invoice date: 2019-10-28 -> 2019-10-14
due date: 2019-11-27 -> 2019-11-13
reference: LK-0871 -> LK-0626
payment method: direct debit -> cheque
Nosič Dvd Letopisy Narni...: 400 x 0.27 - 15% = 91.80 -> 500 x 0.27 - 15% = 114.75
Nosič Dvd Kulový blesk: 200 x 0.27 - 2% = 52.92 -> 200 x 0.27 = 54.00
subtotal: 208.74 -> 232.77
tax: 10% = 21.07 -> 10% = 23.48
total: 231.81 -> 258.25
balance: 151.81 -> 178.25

◆ ◆ ◆

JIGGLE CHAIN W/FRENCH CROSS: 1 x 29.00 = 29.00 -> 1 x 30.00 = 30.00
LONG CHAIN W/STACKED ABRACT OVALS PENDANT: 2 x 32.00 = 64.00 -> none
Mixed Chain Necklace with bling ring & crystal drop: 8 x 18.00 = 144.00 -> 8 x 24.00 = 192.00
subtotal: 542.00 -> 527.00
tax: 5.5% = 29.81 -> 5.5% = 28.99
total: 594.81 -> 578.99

◆ ◆ ◆

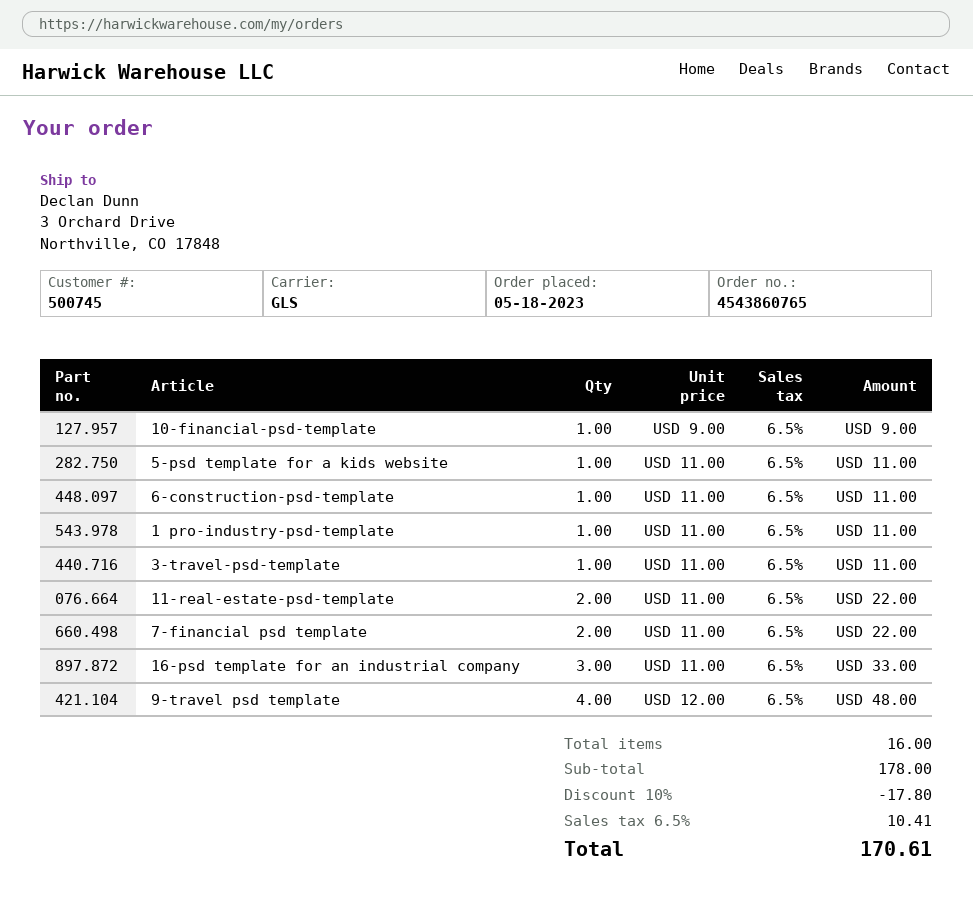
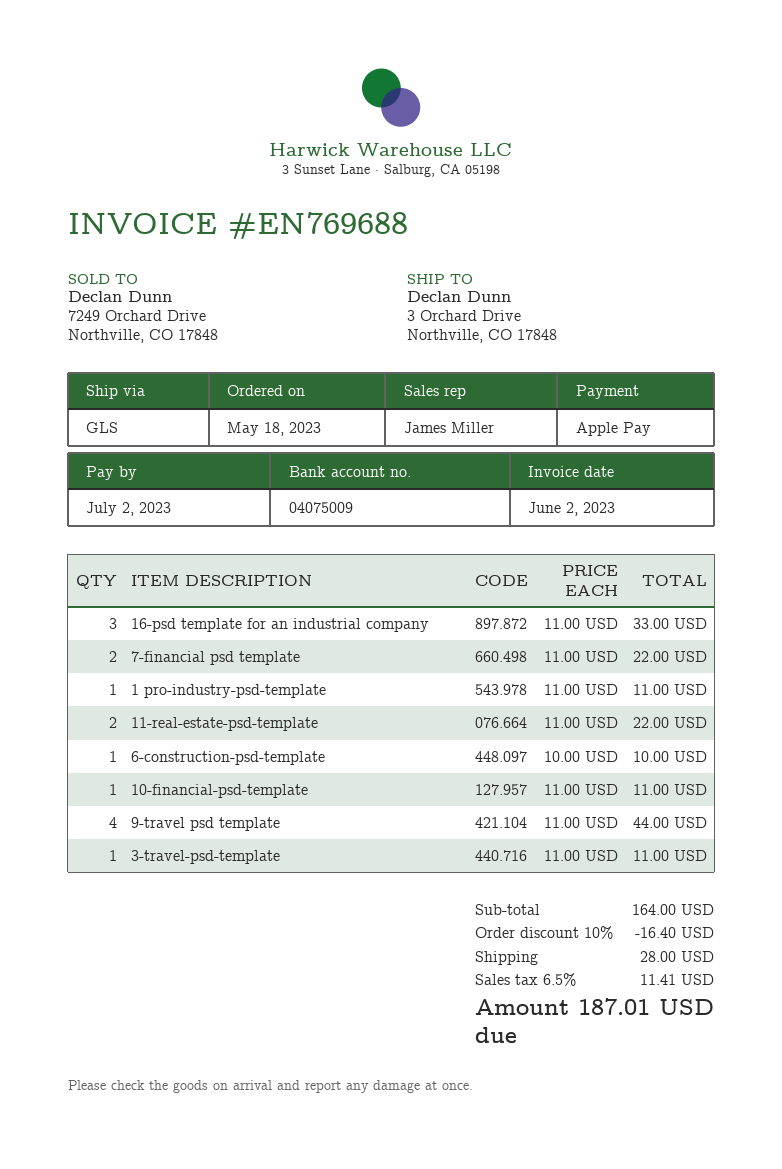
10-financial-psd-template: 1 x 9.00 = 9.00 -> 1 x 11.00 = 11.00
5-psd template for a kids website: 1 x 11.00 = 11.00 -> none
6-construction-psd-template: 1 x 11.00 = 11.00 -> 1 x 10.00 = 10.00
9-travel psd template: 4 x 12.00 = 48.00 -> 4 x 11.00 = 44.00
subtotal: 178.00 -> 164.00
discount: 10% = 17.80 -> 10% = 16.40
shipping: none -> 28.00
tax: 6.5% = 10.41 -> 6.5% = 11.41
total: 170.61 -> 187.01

◆ ◆ ◆

Task goal: Could you restate word for word the lines above, from the one that contains "shipping: none -> 28.00" through the one that contains "total: 170.61 -> 187.01", and no others?

Task output:
shipping: none -> 28.00
tax: 6.5% = 10.41 -> 6.5% = 11.41
total: 170.61 -> 187.01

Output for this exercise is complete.